* [PROBLEM STATEMENT]: Copy each line below that contains "Constructive".

* [TASK INPUTS]:

[Start of section]

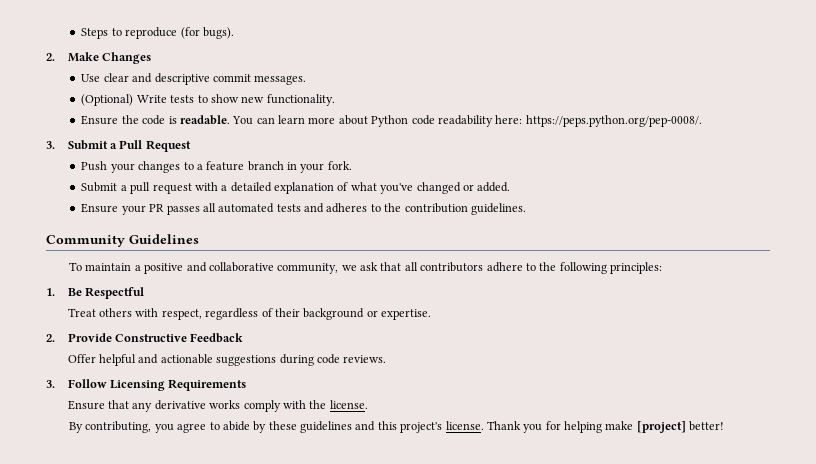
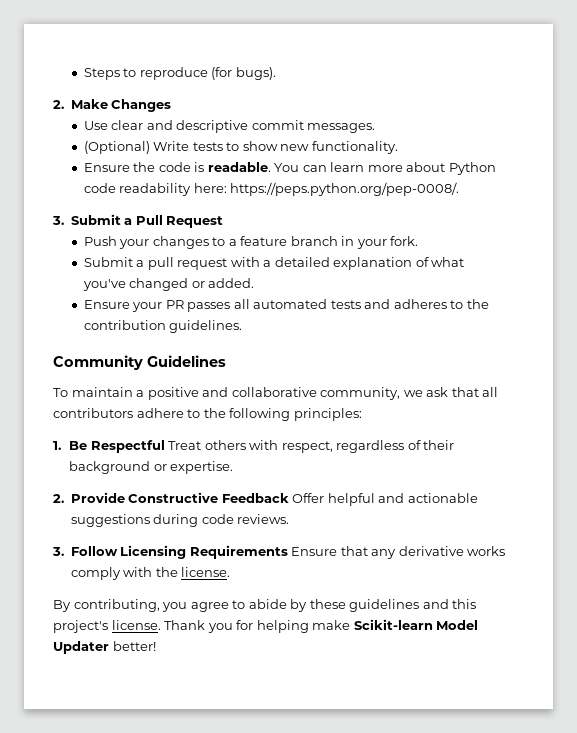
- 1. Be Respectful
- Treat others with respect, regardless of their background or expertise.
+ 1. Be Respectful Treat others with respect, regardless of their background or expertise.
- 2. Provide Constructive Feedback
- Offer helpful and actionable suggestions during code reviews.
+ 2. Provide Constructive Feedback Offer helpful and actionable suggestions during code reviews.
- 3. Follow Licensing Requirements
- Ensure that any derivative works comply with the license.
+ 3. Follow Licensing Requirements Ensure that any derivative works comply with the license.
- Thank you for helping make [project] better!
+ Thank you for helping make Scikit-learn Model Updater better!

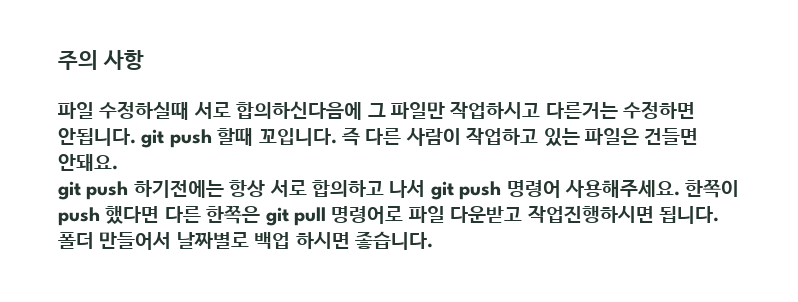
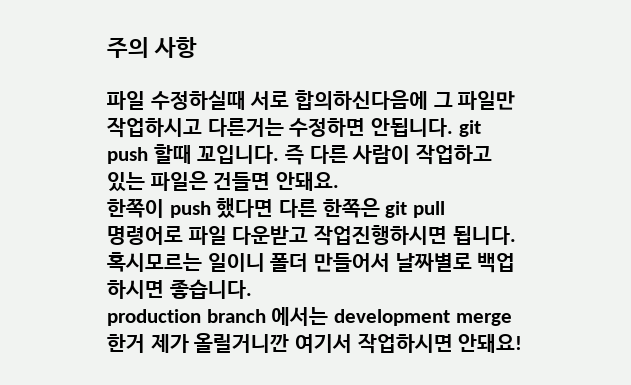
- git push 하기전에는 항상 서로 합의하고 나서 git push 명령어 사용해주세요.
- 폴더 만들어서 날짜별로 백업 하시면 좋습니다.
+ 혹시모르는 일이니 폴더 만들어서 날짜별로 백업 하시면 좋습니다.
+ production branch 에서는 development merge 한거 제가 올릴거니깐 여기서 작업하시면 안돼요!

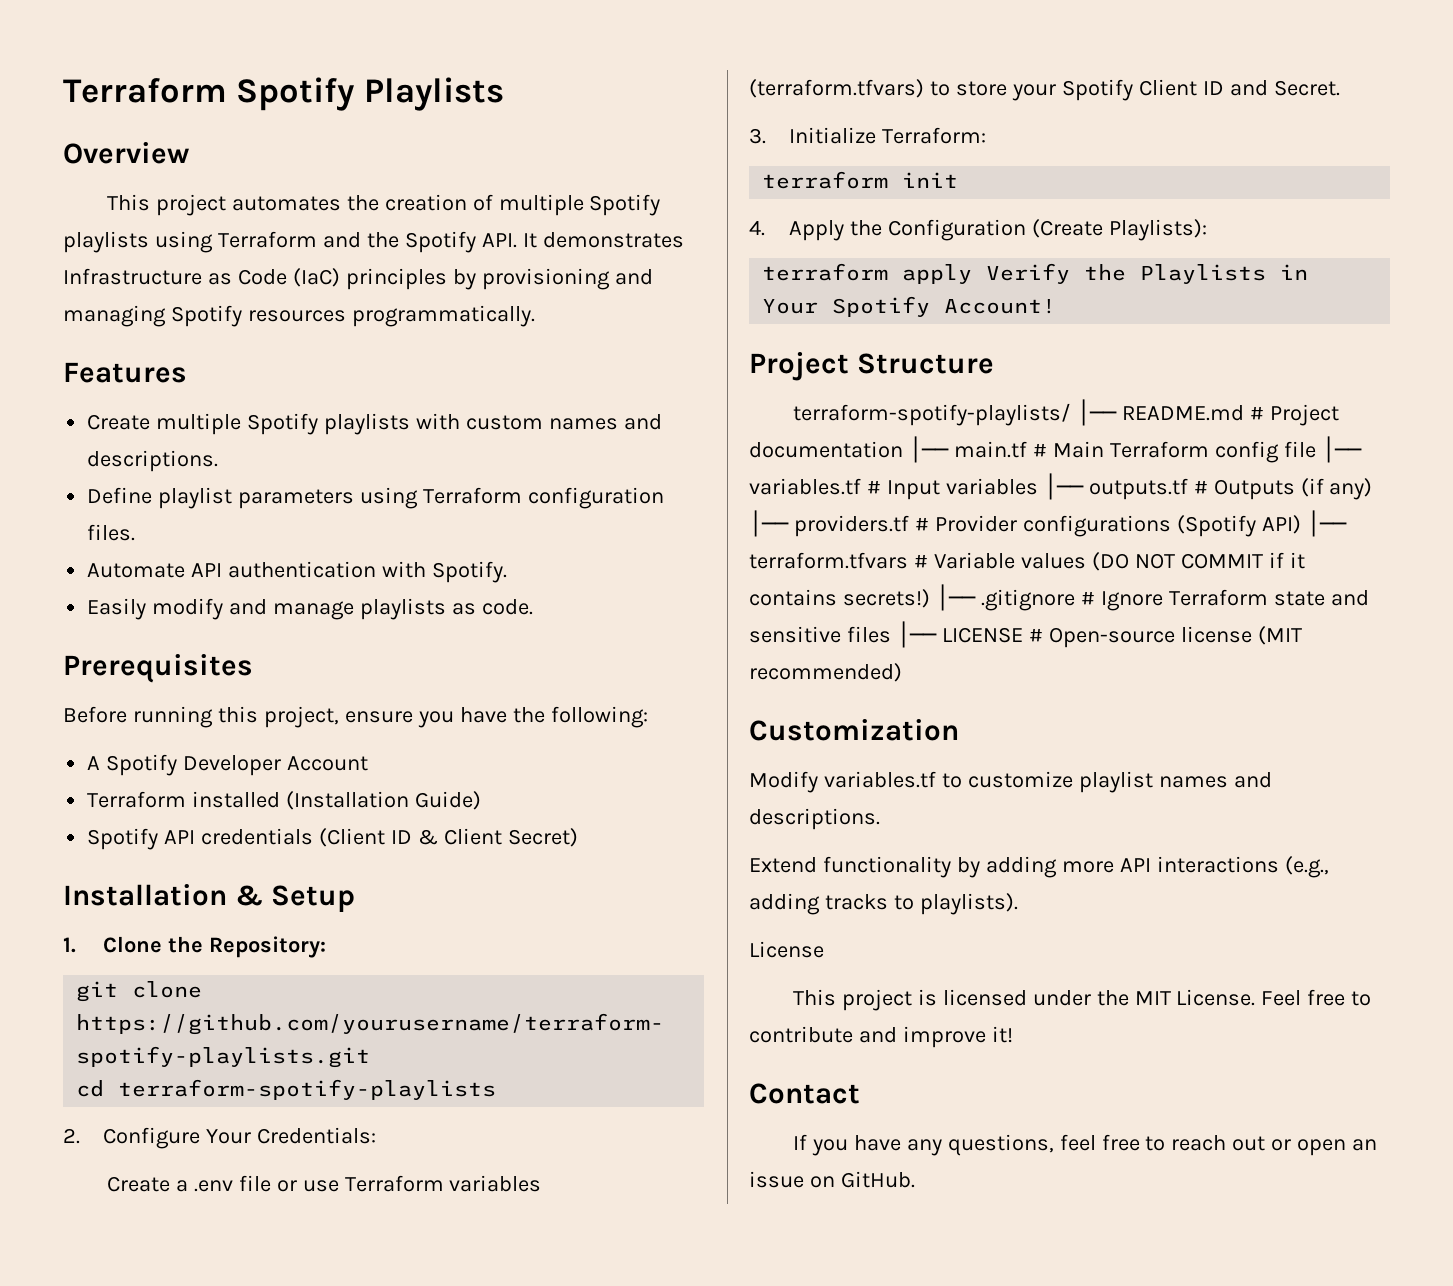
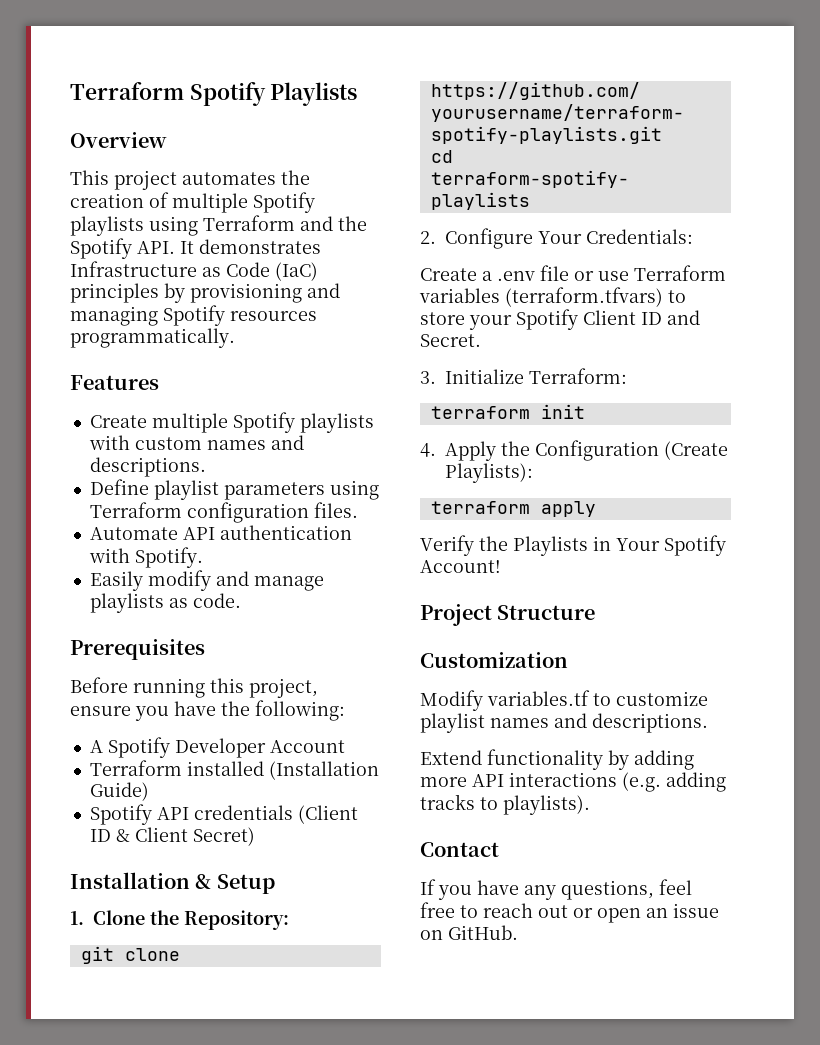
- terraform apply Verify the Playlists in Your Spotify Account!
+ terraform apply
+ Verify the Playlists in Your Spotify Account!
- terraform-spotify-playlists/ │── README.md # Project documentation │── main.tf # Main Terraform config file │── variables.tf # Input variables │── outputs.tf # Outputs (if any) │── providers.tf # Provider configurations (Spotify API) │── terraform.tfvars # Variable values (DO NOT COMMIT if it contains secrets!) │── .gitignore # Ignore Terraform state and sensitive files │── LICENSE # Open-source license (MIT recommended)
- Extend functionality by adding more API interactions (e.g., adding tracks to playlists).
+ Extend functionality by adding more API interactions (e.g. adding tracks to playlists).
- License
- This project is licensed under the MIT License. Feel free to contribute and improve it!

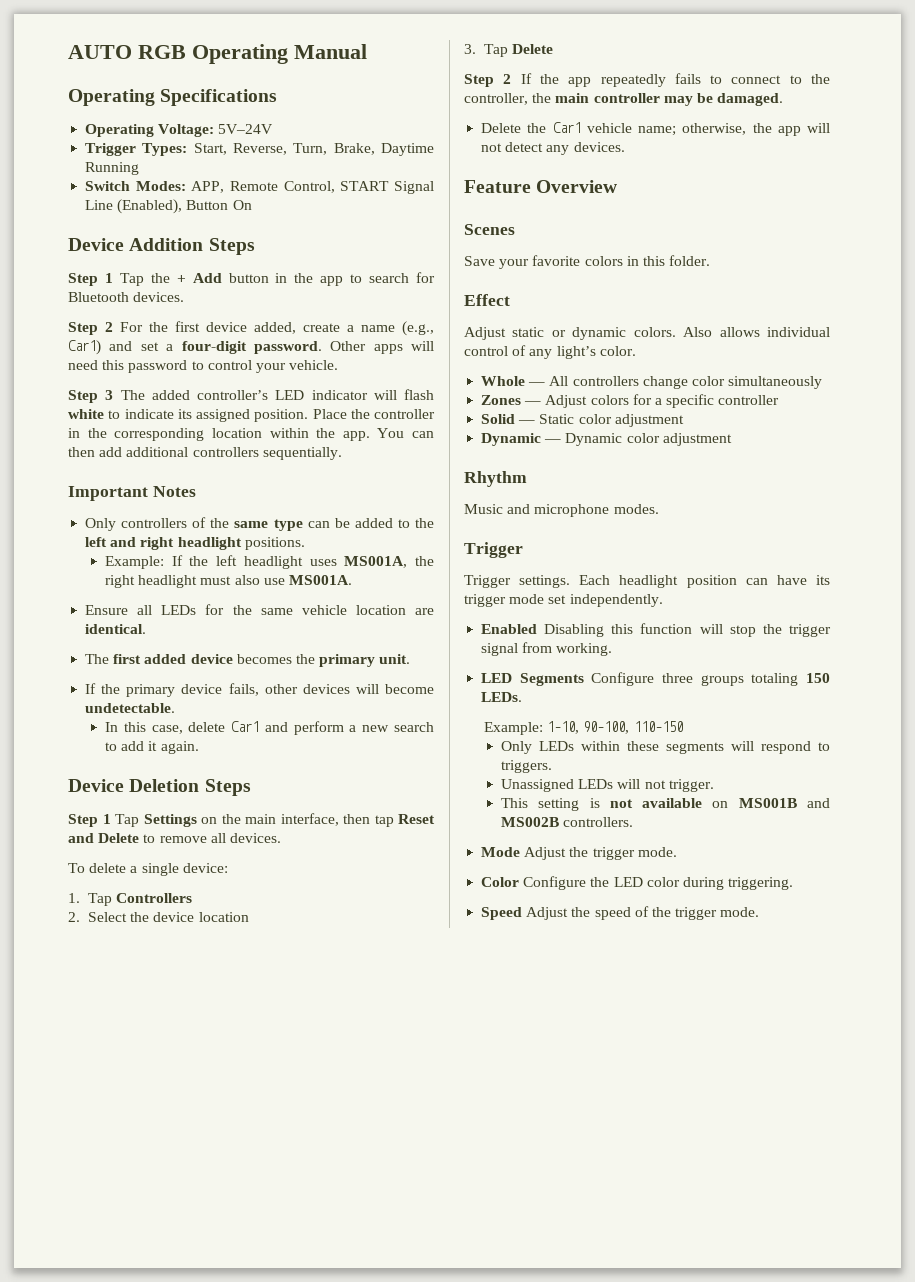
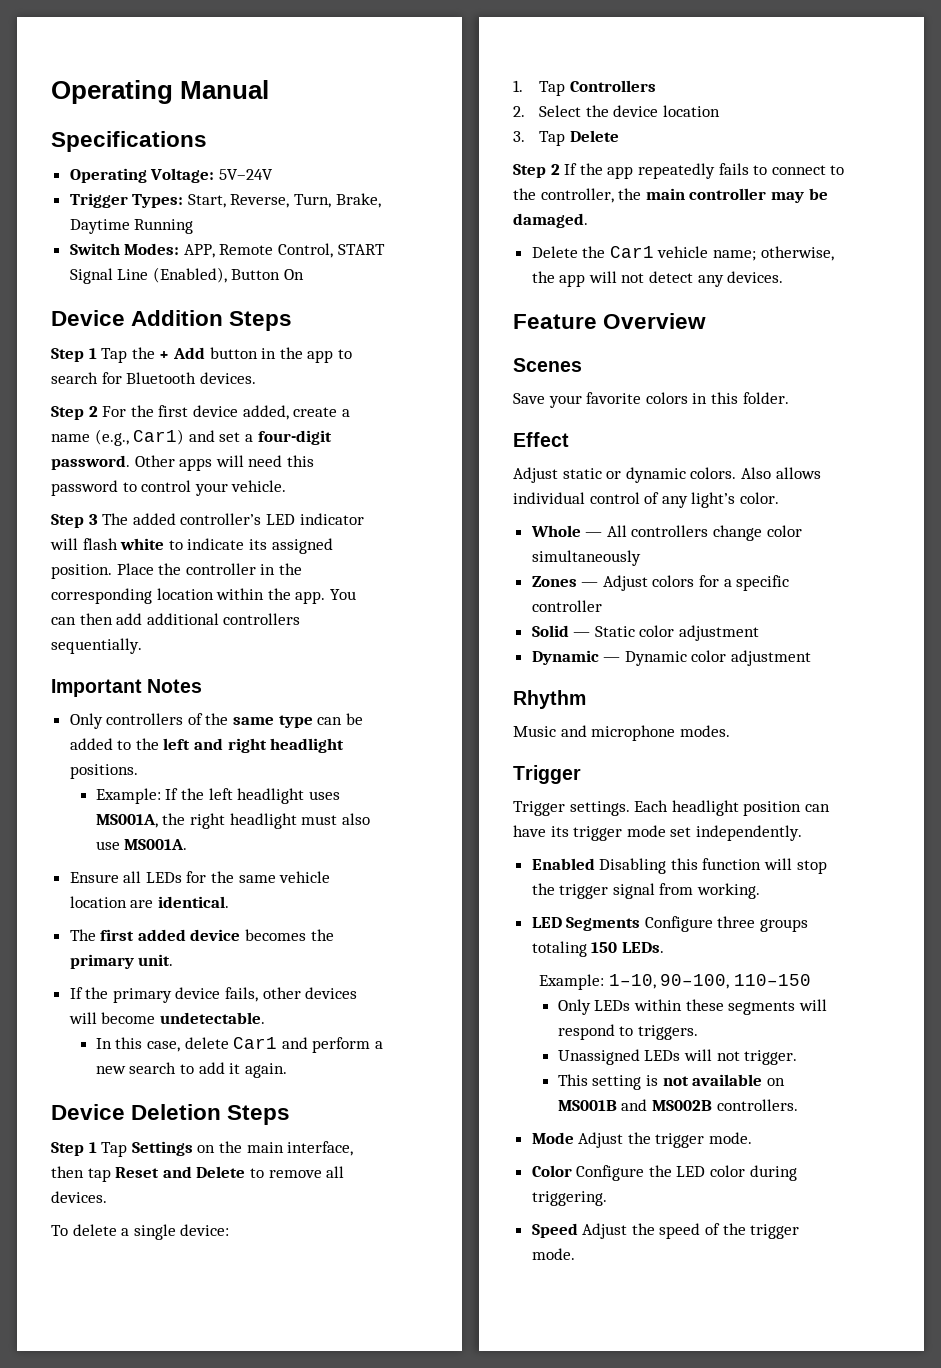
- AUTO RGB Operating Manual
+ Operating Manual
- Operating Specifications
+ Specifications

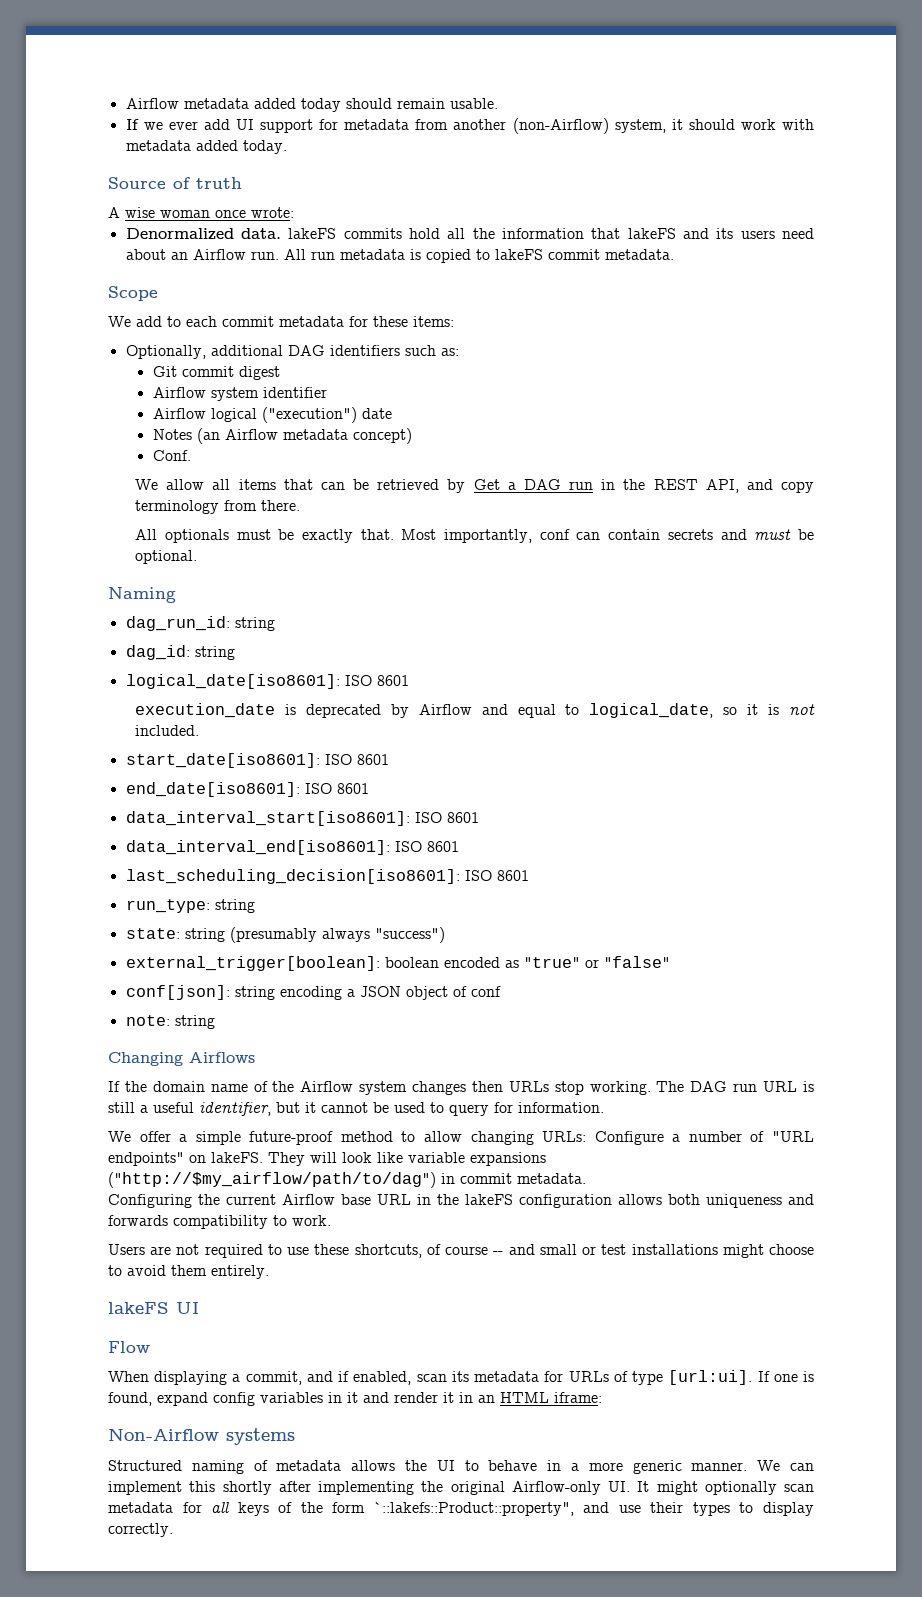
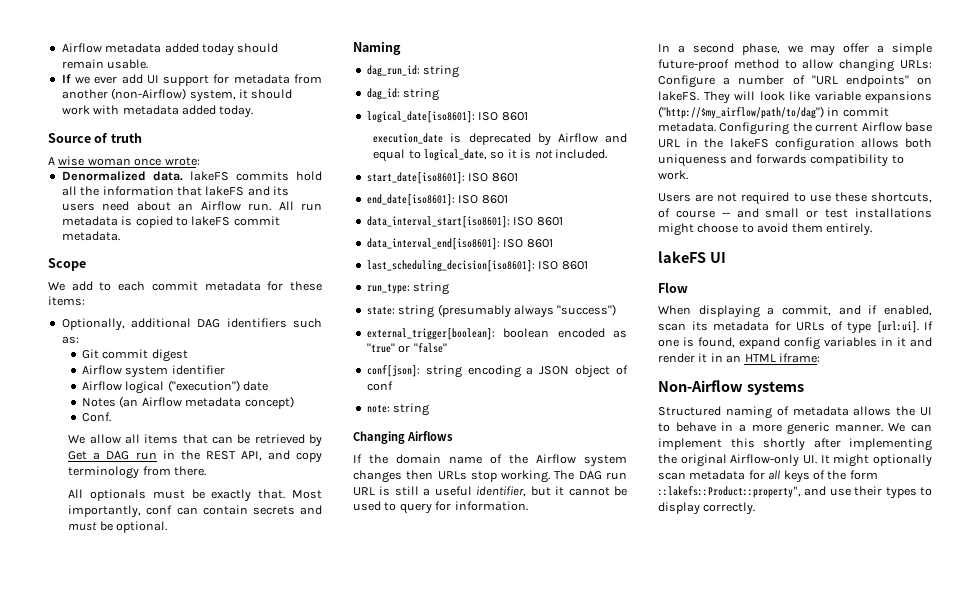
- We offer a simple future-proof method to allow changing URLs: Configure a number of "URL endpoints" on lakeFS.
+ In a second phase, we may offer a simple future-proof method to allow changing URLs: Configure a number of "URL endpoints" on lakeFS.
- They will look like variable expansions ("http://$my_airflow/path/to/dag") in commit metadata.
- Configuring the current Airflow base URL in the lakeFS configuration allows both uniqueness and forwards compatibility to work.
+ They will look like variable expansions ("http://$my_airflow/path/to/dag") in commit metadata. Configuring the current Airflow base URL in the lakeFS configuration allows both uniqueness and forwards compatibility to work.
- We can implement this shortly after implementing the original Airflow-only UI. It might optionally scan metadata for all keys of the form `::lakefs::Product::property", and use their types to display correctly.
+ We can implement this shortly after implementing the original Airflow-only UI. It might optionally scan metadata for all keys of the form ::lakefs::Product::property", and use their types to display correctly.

[End of section]

* [EXERCISE RESPONSE]:
- 2. Provide Constructive Feedback
+ 2. Provide Constructive Feedback Offer helpful and actionable suggestions during code reviews.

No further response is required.